In the literature, the mortality rate in patients with unstable traumatic retroperitoneal hemorrhage is approximately 17.6% to 47% [6,27]. A previous study utilized TAE to manage life-threatening bleeding resulting from blunt trauma or iatrogenic injury, achieving hemostasis in all patients, with an overall clinical success rate of 87.5%. Specifically, for bleeding originating from the lumbar artery, a clinical success rate of 80% (4/5) was reported [27]. Our study corroborated these findings in trauma patients, demonstrating a technical success rate of 100% and a clinical success rate of 84.2%, with mortality limited to only one patient (5.3%). These results are consistent with those of previous studies. However, contrasting findings were reported by another study that examined patients with lumbar artery injuries following blunt trauma [28]. Of the 21 bleeding sites identified, successful embolization was achieved in 16 (76.2%), while technical failure occurred in 2 (9.5%); meanwhile, conservative treatment was chosen for three sites (14.3%) due to concerns over an unintentional embolization of the artery of Adamkiewicz. Notably, 50% of patients (8/16) died due to severe brain injury, hypovolemic shock, or stroke and did not undergo embolization [28]. Our study likely yielded more favorable clinical outcomes as it focused on patients with retroperitoneal bleeding as the primary concern, excluding those whose condition was significantly affected by bleeding from other sites.

In our study, aside from fever, which resolved within a few days following conservative treatment in 11.1% of patients who underwent TAE, no significant complications occurred. However, one patient exhibited motor weakness in the ipsilateral lower extremity following embolization, raising suspicion of a complication involving the spinal cord, such as the Brown-Séquard syndrome (BSS). BSS is observed in patients with incomplete spinal cord injuries and affects a hemisection of the spinal cord. BSS with a vascular origin rarely occurs as the large vascular territories are not divided hemilaterally. Only a few cases of vascular-related BSS have been reported. Neurological damage due to spinal cord ischemia is an extremely rare adverse event of peripheral embolization procedures. It occurs following TAE using TAGM for a vertebral hemangioma involving the eighth and ninth intercostal arteries [29], as well as after thoracic endovascular aortic repair for aortic dissection [30]. In addition to BSS, a case similar to ours was reported by Grigoriadis et al., wherein a coronavirus disease 19-positive patient receiving anticoagulation therapy developed SRH and underwent TAE using NBCA after superselecting the lumbar artery, leading to paralysis of both lower extremities. Subsequent MRI revealed ischemia and edema in the anterior part of the spinal cord from T11 to L5 [31]. There may occasionally be a collateral network to a radiculomedullary artery originating from the lower lumbar artery, necessitating utmost caution during the procedures [31]. Thus, in patients with psoas or retroperitoneal hemorrhage, if evident bleeding from the lumbar artery is observed on angiography, superselective embolization should be carefully performed. If embolization is deemed necessary, and a connection to the radiculomedullary artery is suspected, it is crucial to superselect the target arterial branch to prevent the reflux of embolic materials and proceed with caution.

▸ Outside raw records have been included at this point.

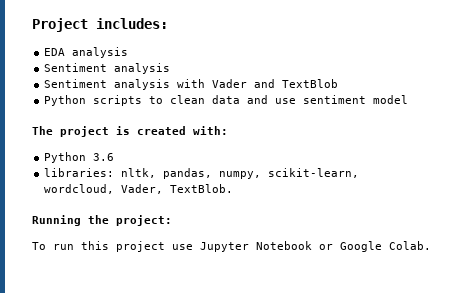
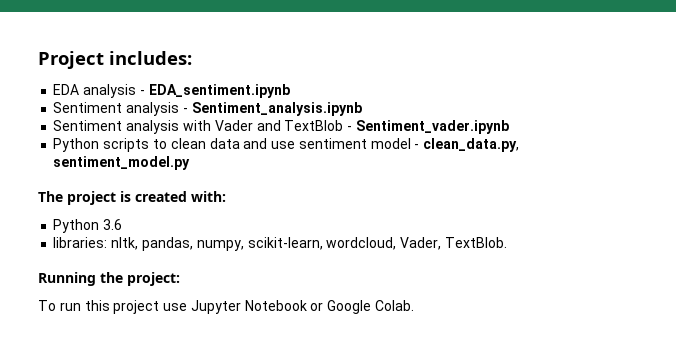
[44,63,171,74] // Sentiment analysis -> [139,84,290,98] [53,102,362,116] - EDA_sentiment.ipynb // Sentiment analysis - Sentiment_analysis.ipynb
(339, 83) none -> [347,120,509,134] - Sentiment_vader.ipynb
(409, 99) none -> [414,138,520,152] [53,156,191,170] - clean_data.py, sentiment_model.py

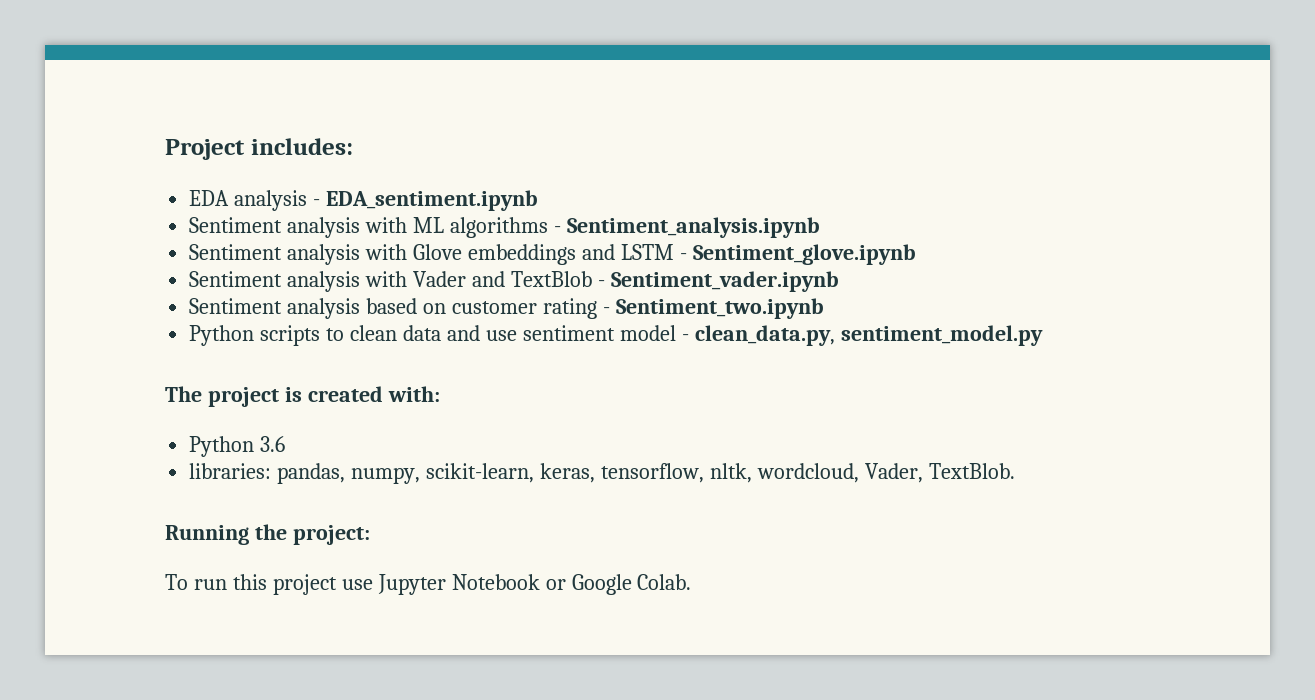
(180, 109) none -> [365,217,548,238] with ML algorithms
(362, 109) none -> [189,244,916,265] // Sentiment analysis with Glove embeddings and LSTM - Sentiment_glove.ipynb
(509, 127) none -> [189,298,824,319] // Sentiment analysis based on customer rating - Sentiment_two.ipynb
[111,237,139,250] nltk, -> (272, 471) none
(323, 243) none -> [539,463,752,483] keras, tensorflow, nltk,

This study has some limitations. It has a small sample size and retrospective design. Furthermore, due to the small sample size, we were unable to perform separate multivariate analyses for each group. This limitation hindered our ability to thoroughly investigate potential interactions and covariate adjustments, thereby reducing the robustness and reliability of our findings. Studies with larger patient cohorts and longer follow-up periods are warranted to further validate the findings. There was heterogeneity in the patient groups and angiographic findings, with potential confounding factors. The selection of the target vessel and embolic agent varied and was dependent on the operator’s preference, which could have affected the outcomes. Some complications after the procedure may not have been detected due to the lack of a standardized follow-up protocol after TAE.

5. Conclusions

TAE for psoas and/or retroperitoneal hemorrhage was safe and effective, regardless of whether the bleeding was spontaneous or trauma-related. However, patients with liver cirrhosis or requiring massive transfusion due to hemorrhage may have an increased risk of clinical failure and mortality, necessitating aggressive monitoring and treatment.

Author Contributions

Conceptualization, C.H.O.; methodology, C.H.O. and S.B.C.; data curation, C.H.O. and H.K.; writing—original draft preparation, C.H.O. and S.B.C.; writing—review and editing, C.H.O. and S.B.C.; visualization, C.H.O. and H.K.; supervision, C.H.O. and S.B.C.; project administration, C.H.O. All authors have read and agreed to the published version of the manuscript.

Funding

This research received no external funding.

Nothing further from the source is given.